In Greek mythology, Pandareus (Πανδάρεος or Πανδάρεως, Pandáreōs) is the son of Merops and a nymph. His residence is usually given as either Ephesus or Miletus, though he is also associated with the island of Crete. Pandareus married Harmothoë and had several daughters by her before perishing for stealing a sacred dog that belonged to Zeus, king of the gods.

== Etymology ==
The name Pandareus was traditionally interpreted as a compound name derived from pan (meaning "all" or "every") and a root related to mastery, power, or force (ar- / krat-, or flowing/moving everywhere), translating structurally to "all-flowing," "ruling over all," or "one who has power over everything."

== Family ==
Pandareus was the son of a man named Merops and a nymph, and a descendant of the god Hermes. He was from a city called Miletus, which is sometimes identified with a city in Crete, and not the more known one on the western coast of Asia Minor. Antoninus Liberalis associated Pandareus with Ephesus, also on the Anatolian coast.

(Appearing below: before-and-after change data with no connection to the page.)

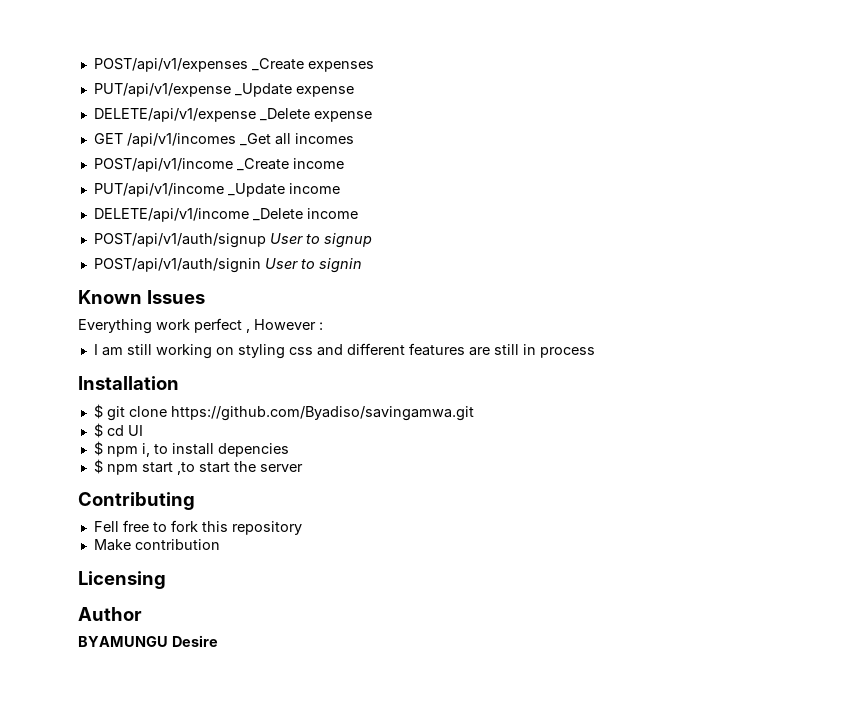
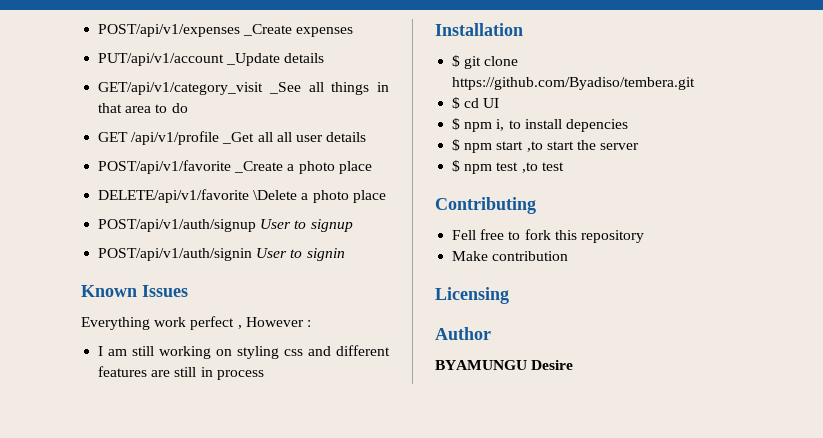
[93,83,354,97] [93,108,372,122] PUT/api/v1/expense _Update expense // DELETE/api/v1/expense _Delete expense -> [98,53,325,66] [98,82,389,95] [98,103,188,113] PUT/api/v1/account _Update details // GET/api/v1/category_visit _See all things in that area to do
[126,133,236,147] /api/v1/incomes -> [131,131,220,145] /api/v1/profile
[294,133,354,144] [93,158,344,172] [93,183,340,197] [93,208,358,222] incomes // POST/api/v1/income _Create income // PUT/api/v1/income _Update income // DELETE/api/v1/income _Delete income -> [276,132,367,142] [98,160,372,174] [98,189,386,203] all user details // POST/api/v1/favorite _Create a photo place // DELETE/api/v1/favorite \Delete a photo place
[170,406,474,421] https://github.com/Byadiso/savingamwa.git -> [452,77,696,90] https://github.com/Byadiso/tembera.git
(303, 468) none -> [452,160,564,174] // $ npm test ,to test

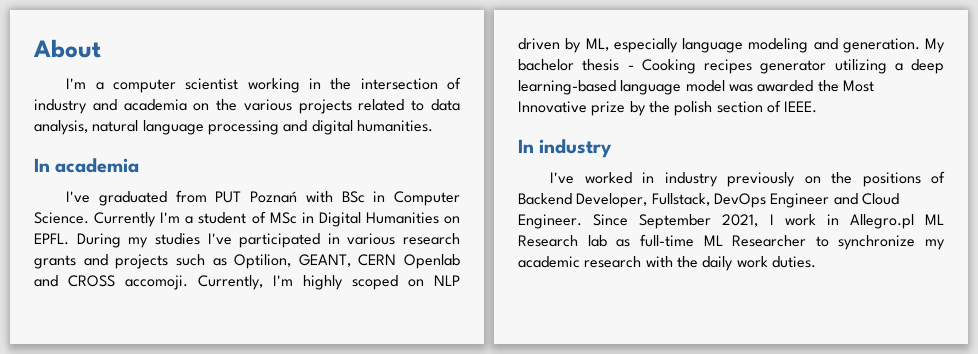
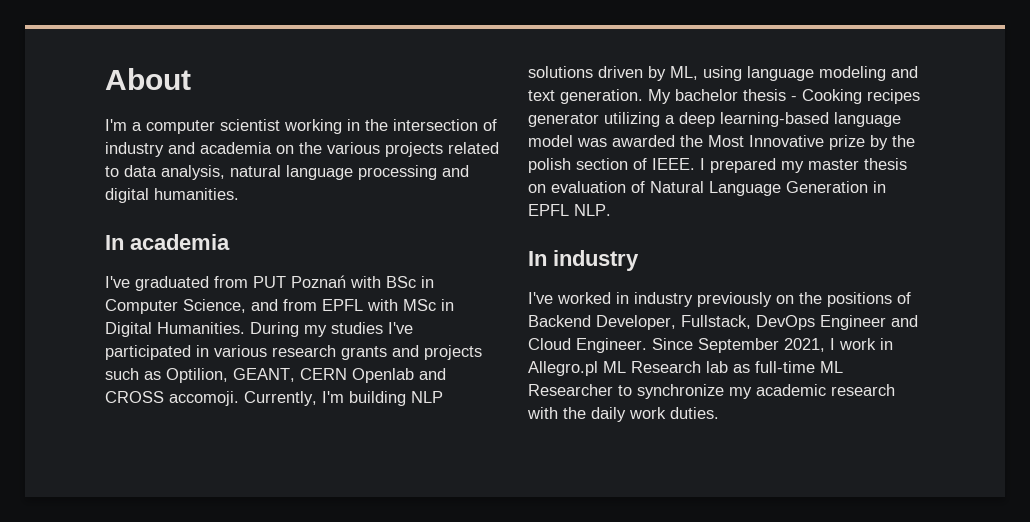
[34,211,461,227] [34,233,69,245] Science. Currently I'm a student of MSc in Digital Humanities on EPFL. -> [183,299,454,313] [105,322,245,337] Science, and from EPFL with MSc in Digital Humanities.
[303,275,460,290] highly scoped on NLP -> [349,391,443,406] [528,66,593,78] building NLP solutions
[613,38,678,53] especially -> [703,66,742,81] using
(838, 44) none -> [528,90,555,101] text
(818, 107) none -> [700,158,907,173] [528,181,886,196] [528,204,611,216] I prepared my master thesis on evaluation of Natural Language Generation in EPFL NLP.

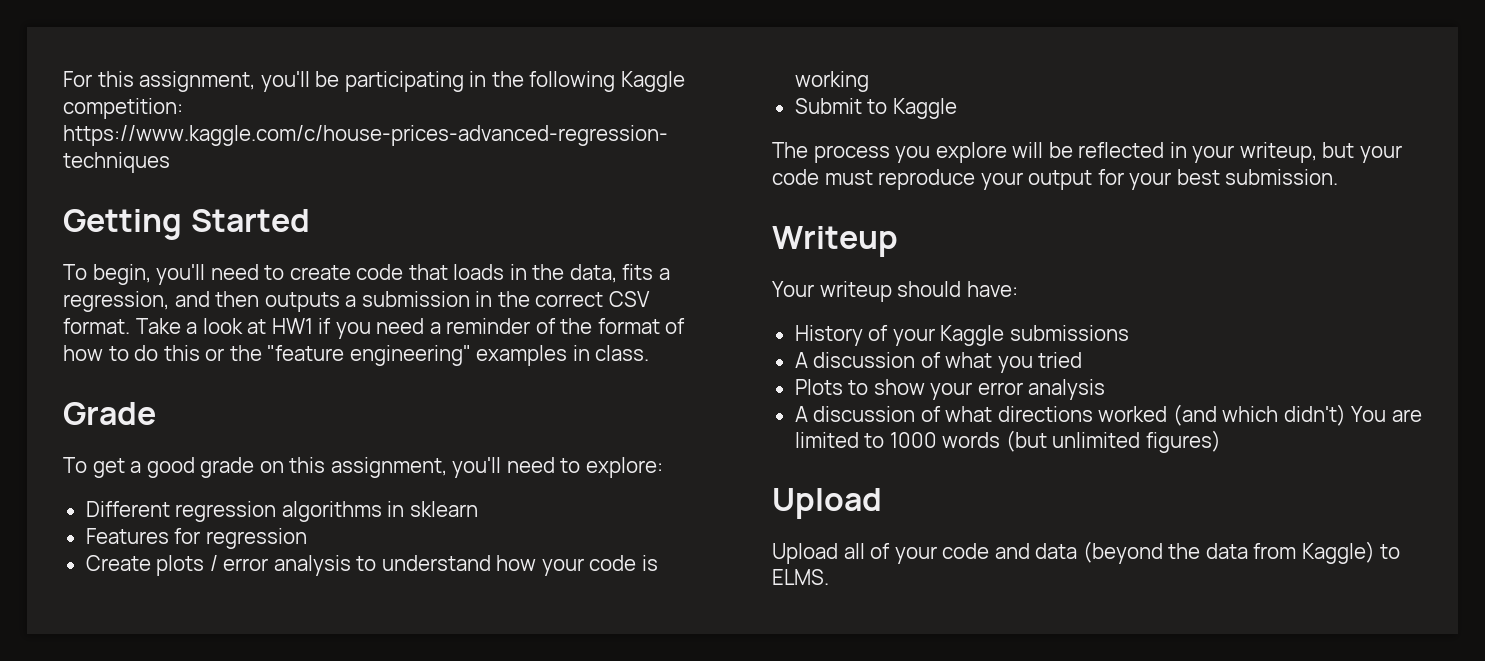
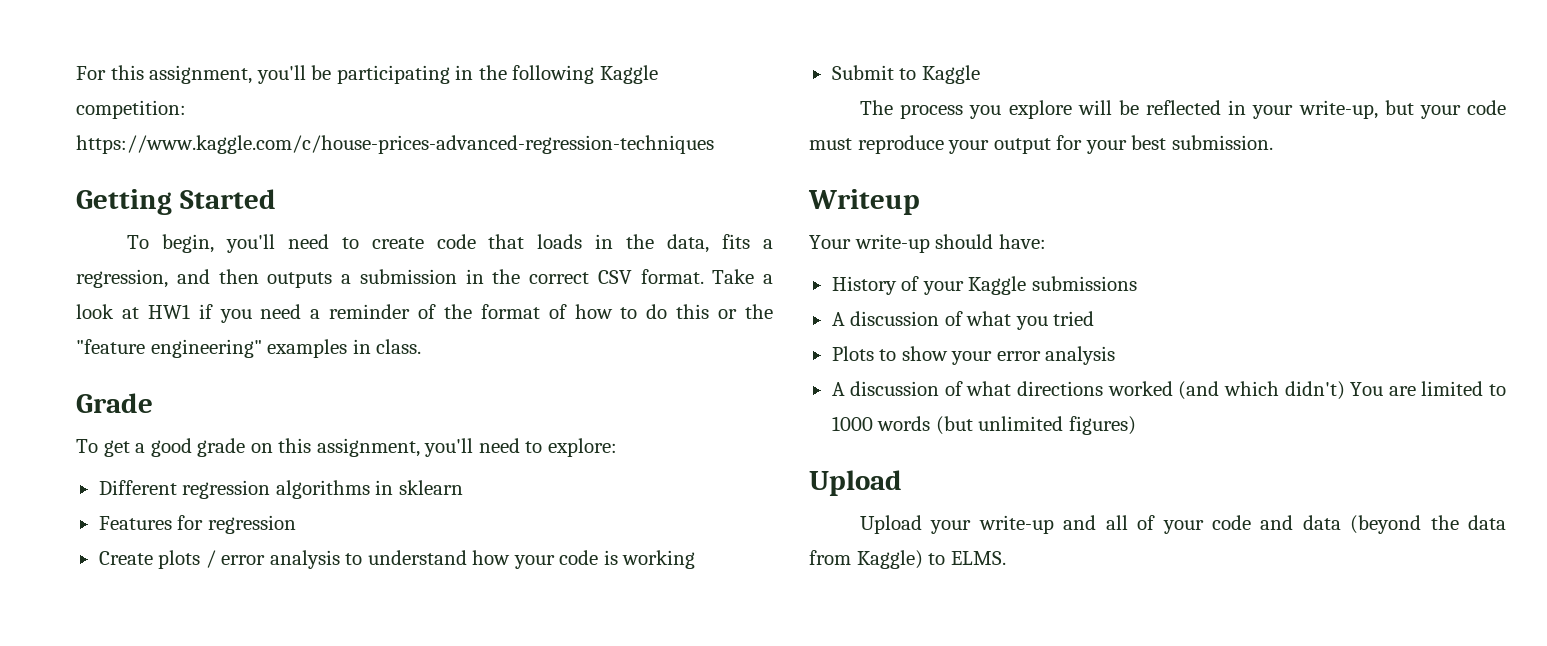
[1239,142,1317,163] writeup, -> [1298,100,1378,119] write-up,
[819,281,892,302] writeup -> [854,234,930,253] write-up
(838, 553) none -> [930,515,1097,534] your write-up and

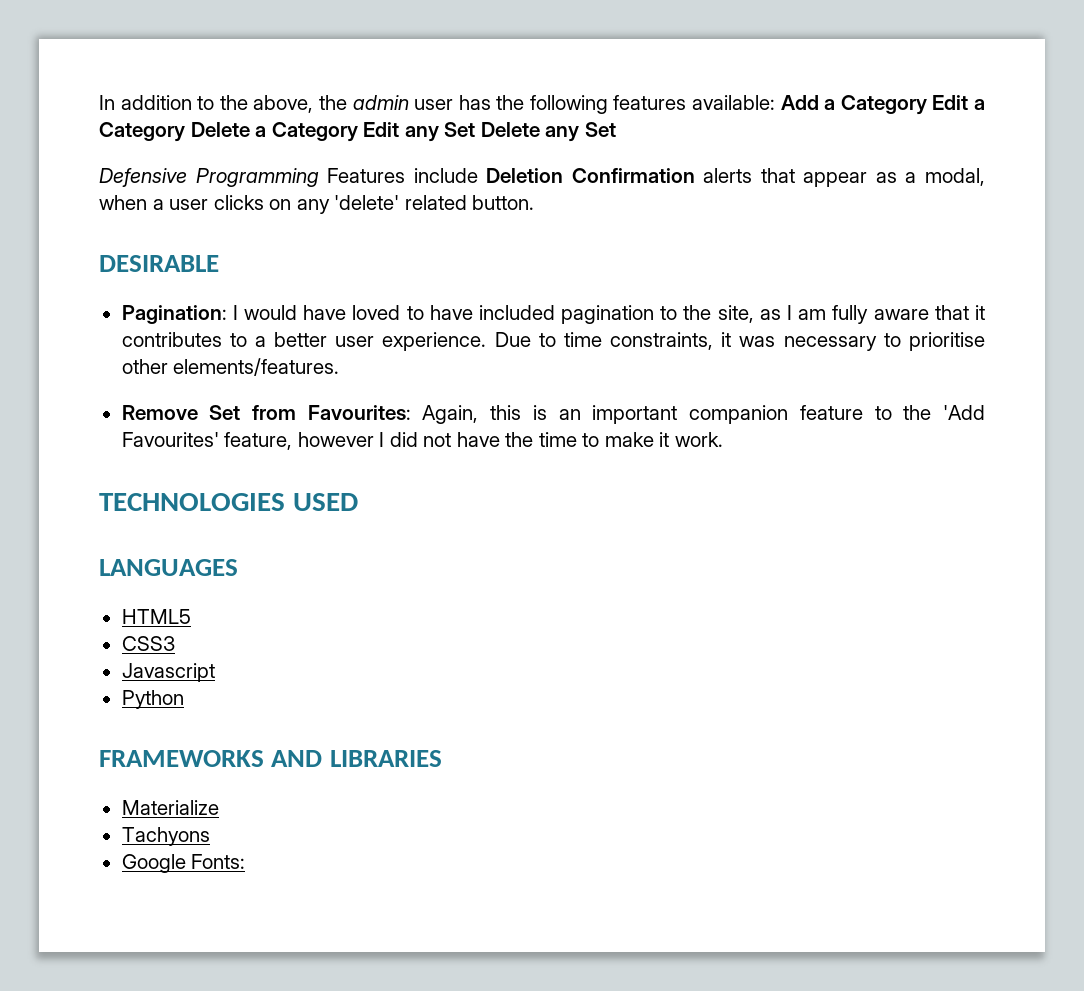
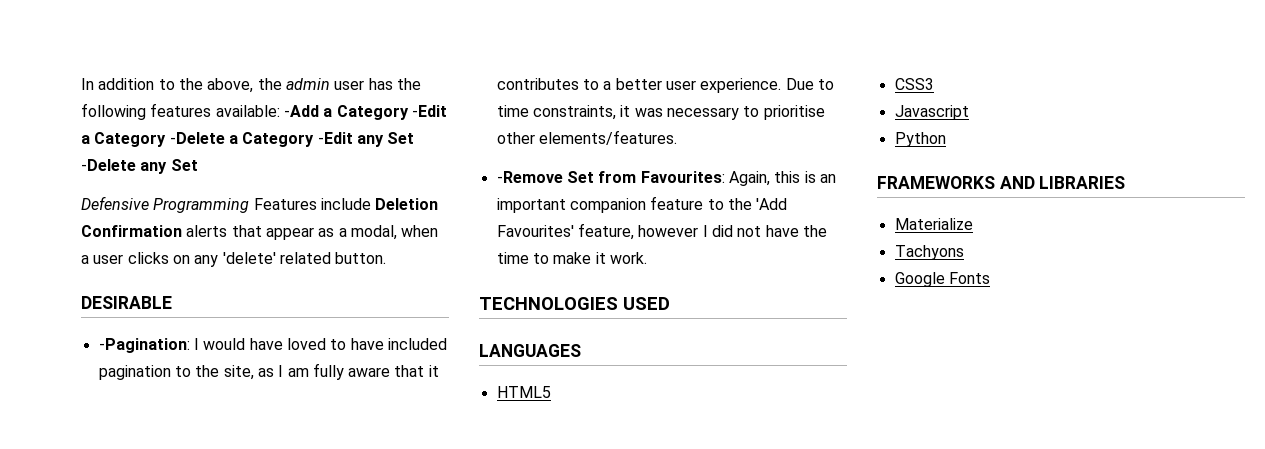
[780,95,986,115] [99,122,540,142] Add a Category Edit a Category Delete a Category Edit any Set Delete -> [283,105,447,120] [81,132,415,147] [81,159,136,171] -Add a Category -Edit a Category -Delete a Category -Edit any Set -Delete
[121,305,227,324] Pagination: -> [98,338,190,353] -Pagination:
[121,405,198,420] Remove -> [496,171,563,183] -Remove
[191,854,246,869] Fonts: -> [948,272,990,284] Fonts

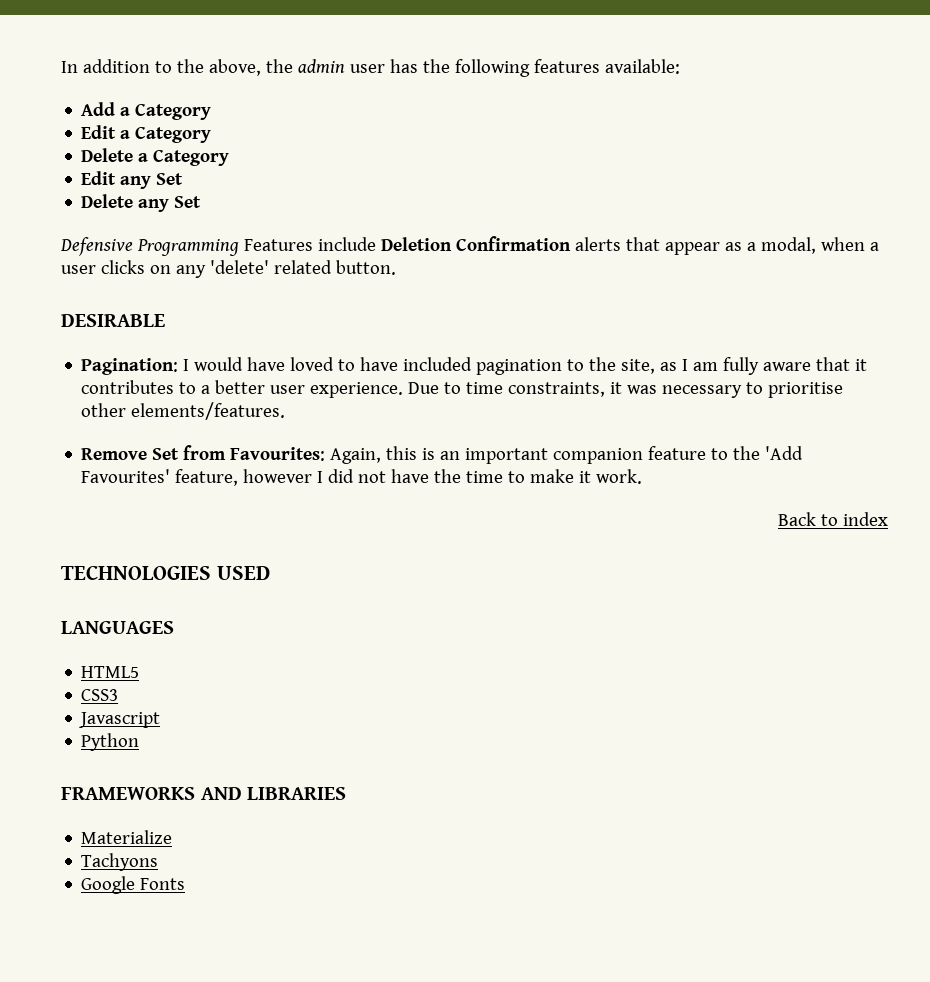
[283,105,447,120] [81,132,415,147] [81,159,136,171] -Add a Category -Edit a Category -Delete a Category -Edit any Set -Delete -> [81,102,212,120] [81,125,212,143] [81,148,230,166] [81,171,184,189] [81,194,134,208] // Add a Category // Edit a Category // Delete a Category // Edit any Set // Delete
[98,338,190,353] -Pagination: -> [81,358,179,375] Pagination:
[496,171,563,183] -Remove -> [81,448,148,460] Remove
(647, 258) none -> [778,512,888,526] // Back to index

By his wife Harmothoë Pandareus was the father of three girls; Aëdon (the wife of Zethus), Cleothera, and Merope. According to Pausanias, the last two were called Cameiro and Clytia. In another version, Cleothera and Merope are omitted in favour of Chelidon and an unnamed son, born to a wife whose name is not confirmed to be Harmothoë.

== Mythology ==
Pandareus was said to have been favored by the goddess Demeter, who conferred upon him the benefit of never suffering from indigestion, however much food he should eat.

=== Pandareus' theft ===
The impious Pandareus stole a golden dog from a sacred place to Zeus on Crete; that dog had guarded Zeus and his she-goat nurse during his infancy by the will of Rhea, Zeus' mother. Pandareus carried off the dog and gave it to Tantalus for safekeeping, but when he later came back and asked for the dog, Tantalus insisted he had never received it, swearing an oath on it. Zeus punished Pandareus for the theft by turning him into stone right as he stood.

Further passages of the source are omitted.